Jason Gulledge ramdac at ramdac.org
Fri Jun 14 03:39:34 PDT 2013


There's an article published Yesterday in the WSJ entitled "Foreign Stakes Shield Two Phone Firms from Sweep". It's currently paywalled, but here's the link:  http://online.wsj.com/article/SB10001424127887324049504578543800240266368.html

Here's the important bit:

The National Security Agency's controversial data program, which seeks to stockpile records on all calls made in the U.S., doesn't collect information directly from T-Mobile USA and Verizon Wireless, in part because of their foreign ownership ties, people familiar with the matter said.

The blind spot for U.S. intelligence is relatively small, according to a U.S. official. Officials believe they can still capture information, or metadata, on 99% of U.S. phone traffic because nearly all calls eventually travel over networks owned by U.S. companies that work with the NSA.

The title of this article is misleading.  This article does not say the NSA does not have access to Verizon Wireless customer call data. It just says they don't get it DIRECTLY from Verizon Wireless. They have other ways of going about getting this data, but that isn't what The Wall Street Journal wants you to be focusing on here. Verizon could request the information from Verizon Wireless, and then pass it onto the NSA, or they could just use any number of SIGINT technologies they have available to pull the information directly from cell towers (obviously this takes more effort and suffers issues when scaling)

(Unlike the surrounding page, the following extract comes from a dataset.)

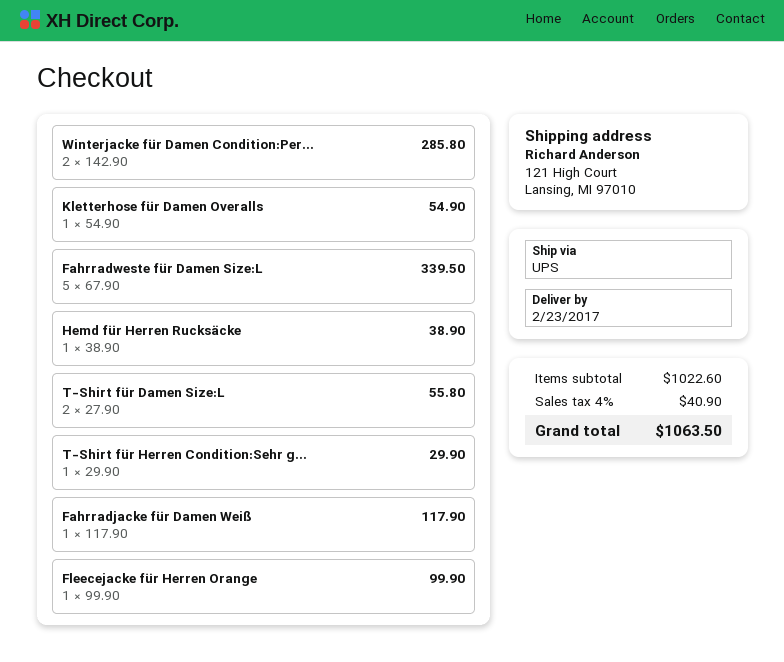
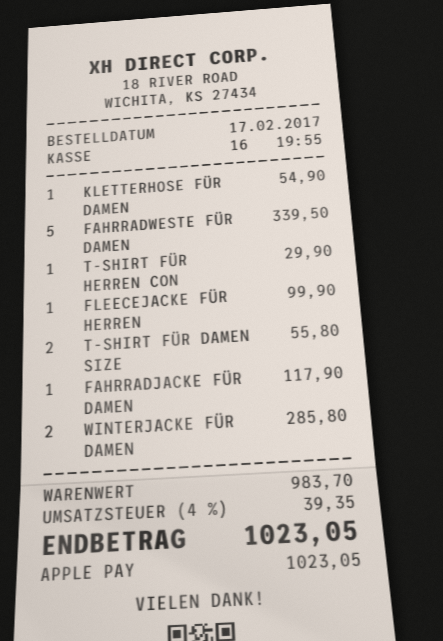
Hemd für Herren Rucksäcke: 1 for 38.90 -> none
subtotal: 1022.60 -> 983.70
tax: 4% = 40.90 -> 4% = 39.35
total: 1063.50 -> 1023.05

If you're inclined to disregard this argument consider that the Director of National Intelligence has already lied about it in front of congress. If US government officials are willing to lie about it under oath on television, they're more than happy to play games of semantics with journalists in hopes that one or more of them will run with stories like this one, making it seem like the NSA isn't doing what it's doing.